In the paper, the researchers say there is no one overarching reason why cell biologists continue to have little presence in mass spec-based proteomics. Rather, a number of factors have prevented cell biologists from embracing proteomics. First, they say mass spectrometry lacks the “charm” of technology more often found in cell biology, such as live-cell video microscopy, that puts the instrument at an immediate disadvantage.

“With imaging we can observe dynamic processes — something that proteomics has a hard time rivaling,” they write.

But aside from a missing coolness quotient, the quality of current proteomics research may be a barrier to recruiting more cell biologists into the field. In particular, the authors write, shoddy sample preparation has resulted in a skeptical view of proteomics among cell biologists.

While issues with sample preparation are “well-founded,” rather than trying to address the problem head-on, “the proteomics community has instead attempted to circumvent the need for rigorous sample preparation by developing advanced bioinformatics tools,” the authors write.

—Tony Fong

Short reads

The test samples for the Association of Biomolecular Resource Facilities’ 2008 study are available. This study hopes to determine how difficult it is to sequence through an N-terminal His-tag and still ascertain the protein’s identity. The results will be presented at ABRF’s February meeting in Salt Lake City.
MissionCouver and GWC Technologies signed a distribution agreement. Under its terms, MissionCouver will be the exclusive distributor of GWC Technologies’ label-free array systems in China. The agreement also addresses the marketing of GWC’s SPRimager II label-free detection system.
Japan’s National Cancer Research Institute is using Nonlinear Dynamics’ 2D gel analysis software for cancer biomarker discovery and validation. In particular, the NCRI is using Nonlinear’s Progenesis SameSpots image analysis platform to uncover biomarker candidates that predict patient response to gefitinib in lung adenocarcinoma. They also plan to look for markers that indicate a risk of recurrence.

The third version of the Human Protein Atlas was released at the Human Proteome Organization’s 6th Annual World Congress. HPA 3 contains 2.8 million images corresponding to 2,618 proteins and 3,015 antibodies. New features for the atlas include validation data for the antibodies based on protein arrays and western blots, as well as an advanced search function allowing tissue-specific profiling.

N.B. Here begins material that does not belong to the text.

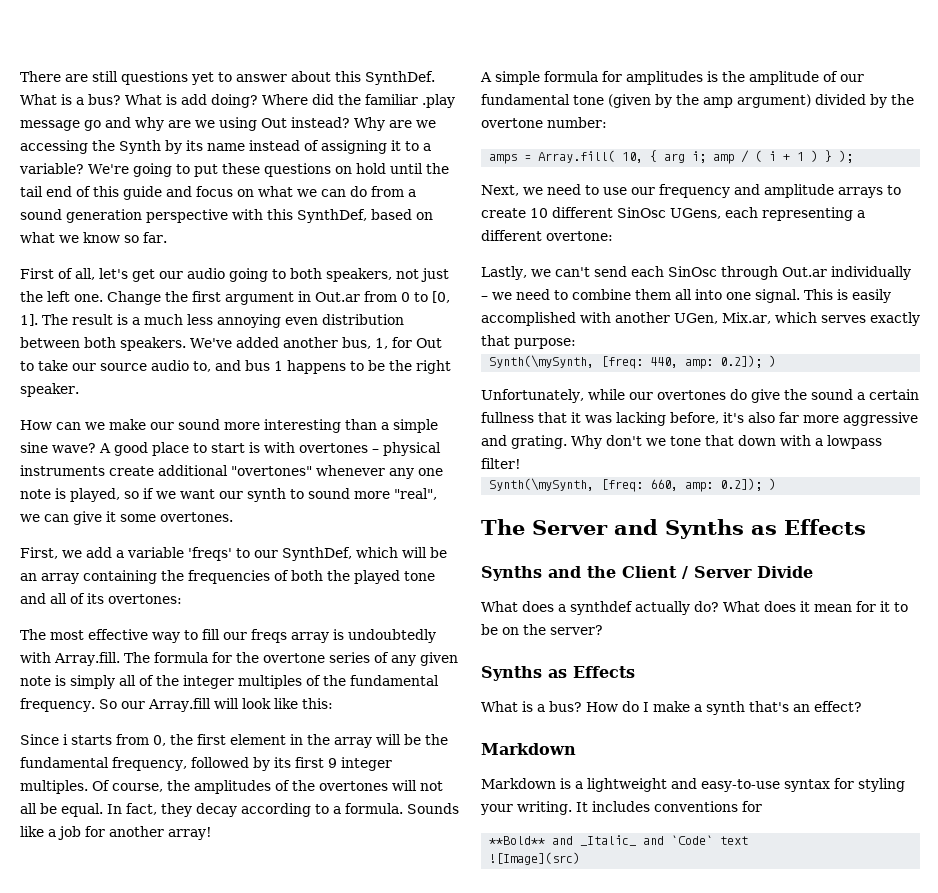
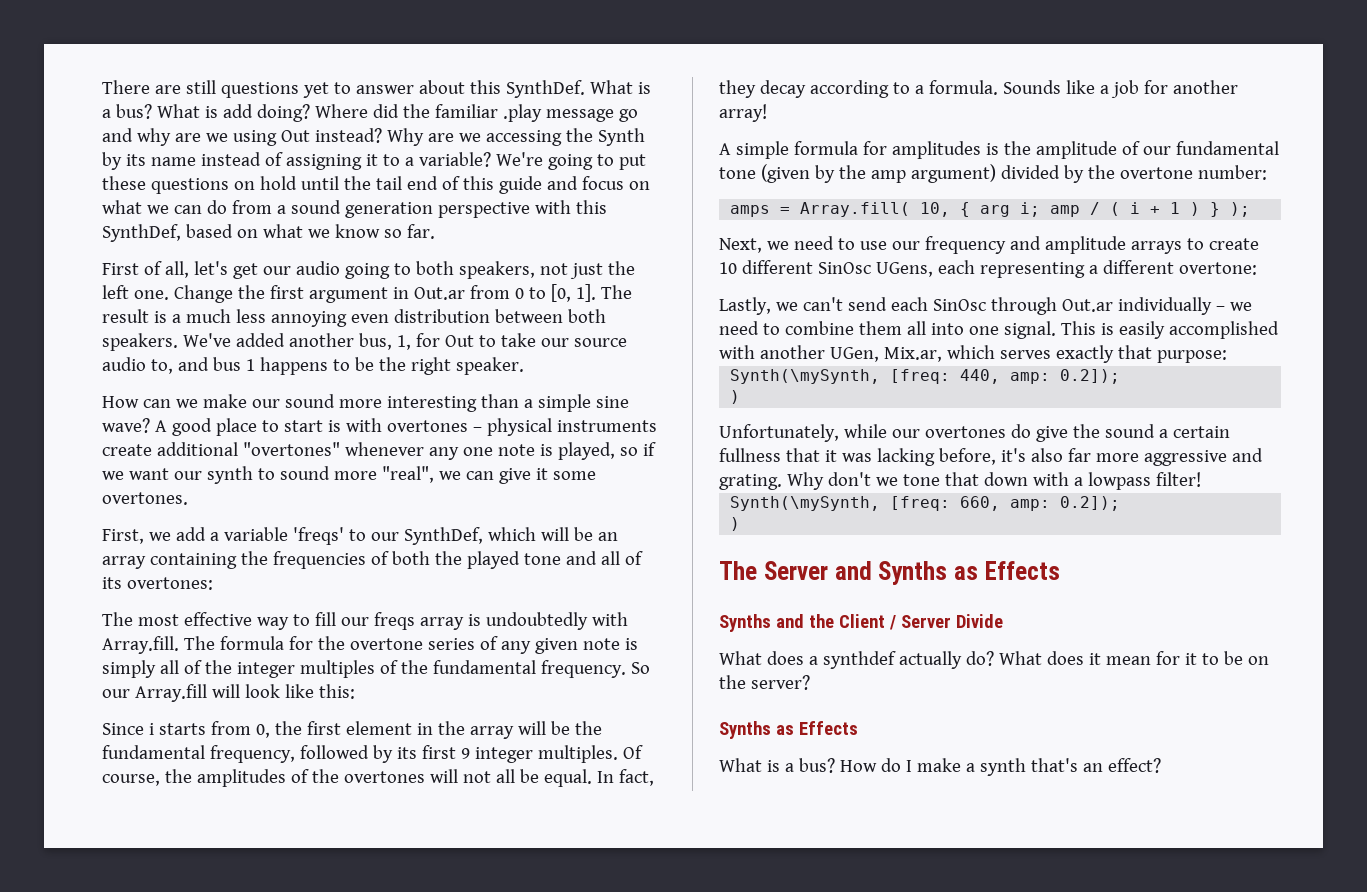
(763, 361) none -> (1121, 376) //
(763, 484) none -> (1121, 503) //
[481,743,576,755] [481,778,905,792] [480,801,762,815] [489,835,749,846] [489,852,581,865] // Markdown // Markdown is a lightweight and easy-to-use syntax for styling your writing. It includes conventions for // **Bold** and _Italic_ and `Code` text // ![Image](src) -> (1161, 765) none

US Patent 7,271,397. Combined chemical/biological agent detection system and method utilizing mass spectrometry. Inventors: Wayne Bryden, Robert Cotter, Scott Ecelberger. Assignee: Johns Hopkins University. Issued: September 18, 2007.

This patent describes a mass spectrometer with two ionization sources.  The first ionization source, most likely MALDI, ESI, or some similar source, would be capable of providing not only ions, but also a set of normally intractable desorbed neutrals. Those neutrals are then ionized by a second EI source that is coupled to the first source.

US Patent 7,265,349. Method and apparatus for a multiple part capillary device for use in mass spectrometry. Inventor: Melvin Park. Assignee: Bruker Daltonics. Issued: September 4, 2007.

This patent is for a multi-part capillary to be used in mass analysis instruments. This is, says the abstract, “specifically, a multiple part capillary comprising at least two capillary sections joined with airtight seal by a union for use in mass spectrometry (particularly with ionization sources) to transport ions between pressure regions of a mass spectrometer for analysis.”

Data point

$1.94 million

The Advanced Technology Program granted Anima Cell Metrology $1.94 million to develop a platform to study and identify proteins in live cells in real time.